On 20 March 2024, after repeated warnings, the Metropolitan Police seized Bray's amplifying equipment as he was using the equipment in an area where its use was prohibited, namely Parliament Square. Bray was subsequently charged with failing to comply with police directions for having continued his protest after being told by officers it was prohibited. He was acquitted of the charge following a trial in 2025 during which he represented himself.

In May 2024, Bray disrupted Prime Minister Rishi Sunak's announcement of a July election with D:Ream's song "Things Can Only Get Better", a Labour Party theme song during its 1997 election campaign. He was subsequently banned from every street around Whitehall and Parliament. In a statement Bray later said: "Police just served an order on me and banned me from every street around Whitehall and Parliament.

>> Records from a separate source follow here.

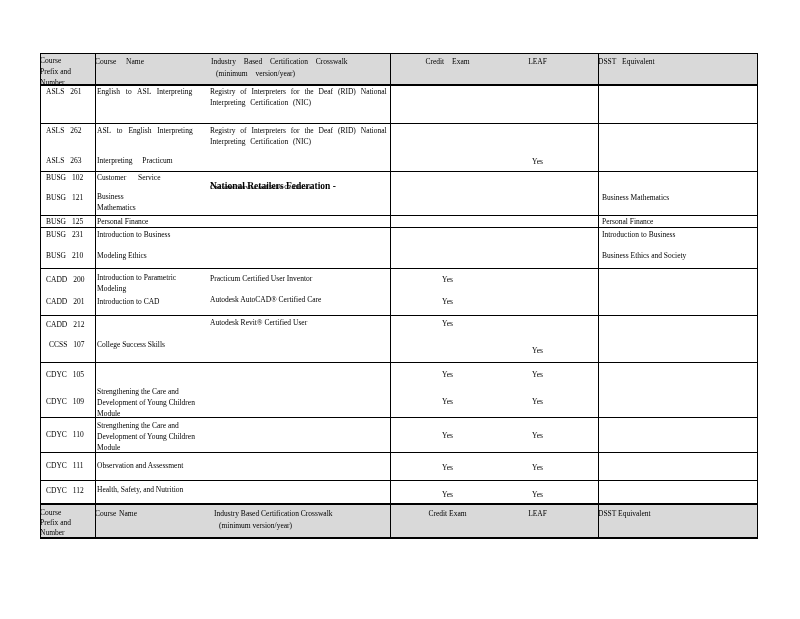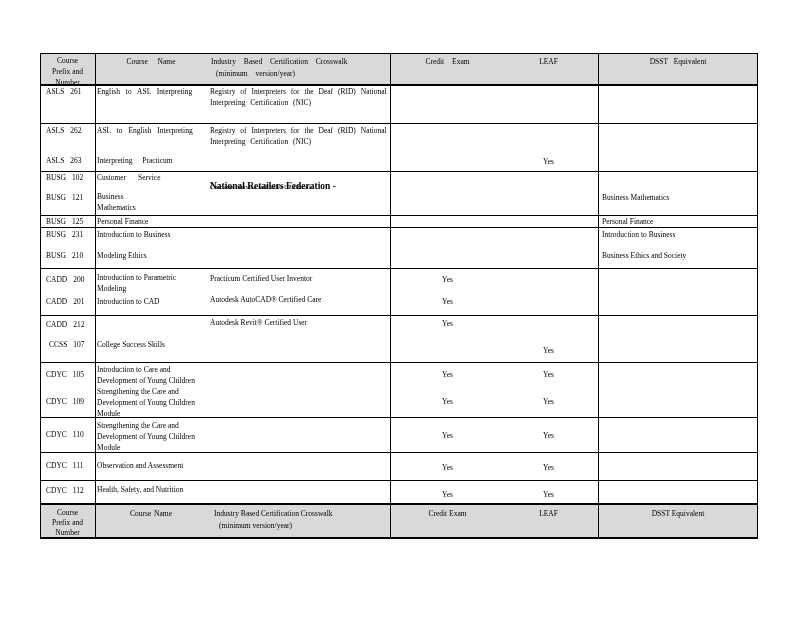"Course" .hd { text-align: center -> none }
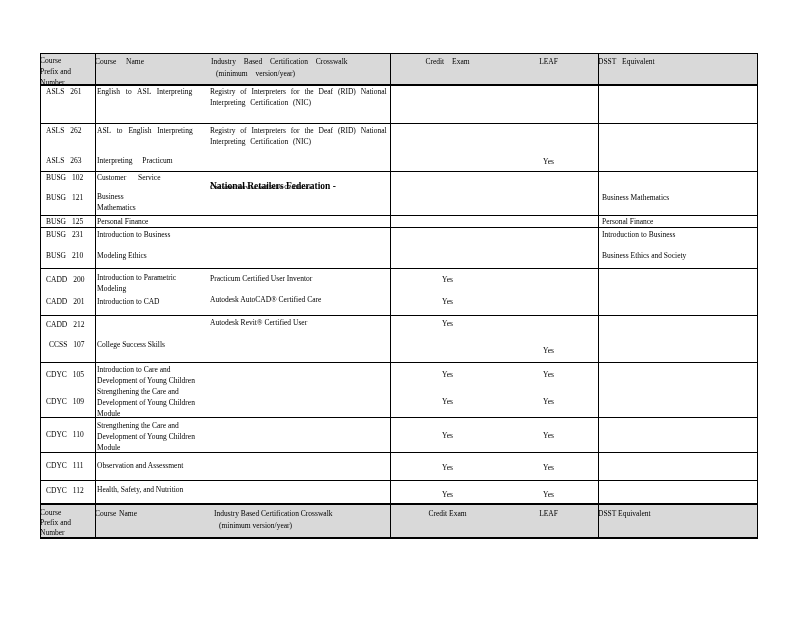"LEAF" .c5 { left: 502px -> 491px }
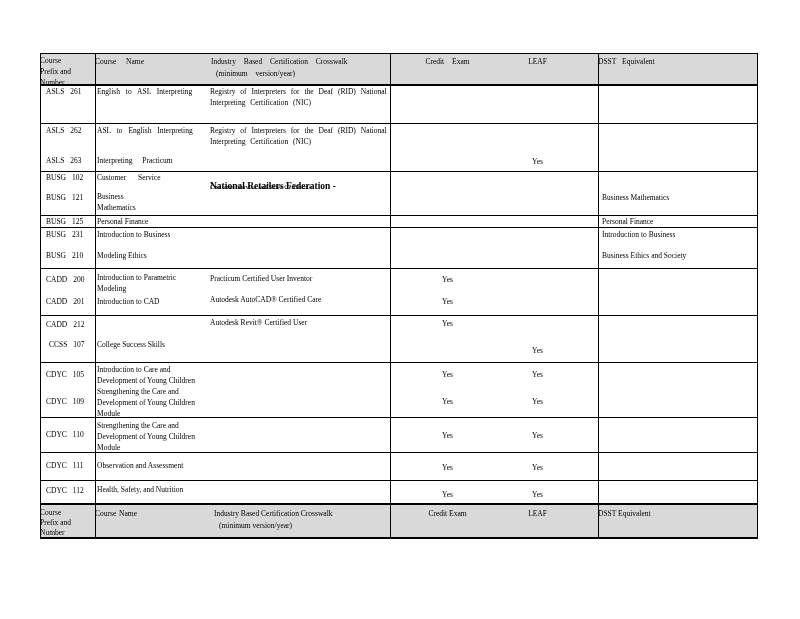"Introduction to Care and Development" span.cell { html: <span>Introduction to Care and Development of Young Children</span> -> none }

In June 2026, Bray again disrupted a Downing Street statement, Prime Minister Keir Starmer's resignation by playing the European Union anthem Ode to Joy, which Bray said was "not disrespectful". Bray also disrupted the first speech as Prime Minister of Starmer's successor, Andy Burnham by singing the EU anthem.

==SODEM==
SODEM is a grassroots movement founded by Steve Bray in September 2017. It is an acronym for Stand of Defiance European Movement, and its colours are yellow on blue. It was responsible for secretly placing the European flag on an empty flagpole outside the Neath Port Talbot County Borough Council offices, on 19 August 2018. Elspeth Williams, who shared a flat in London with Bray and other protestors, ran SODEM's social media output. SODEM was dissolved as a company in January 2021, though it continues to exist as a grassroots movement.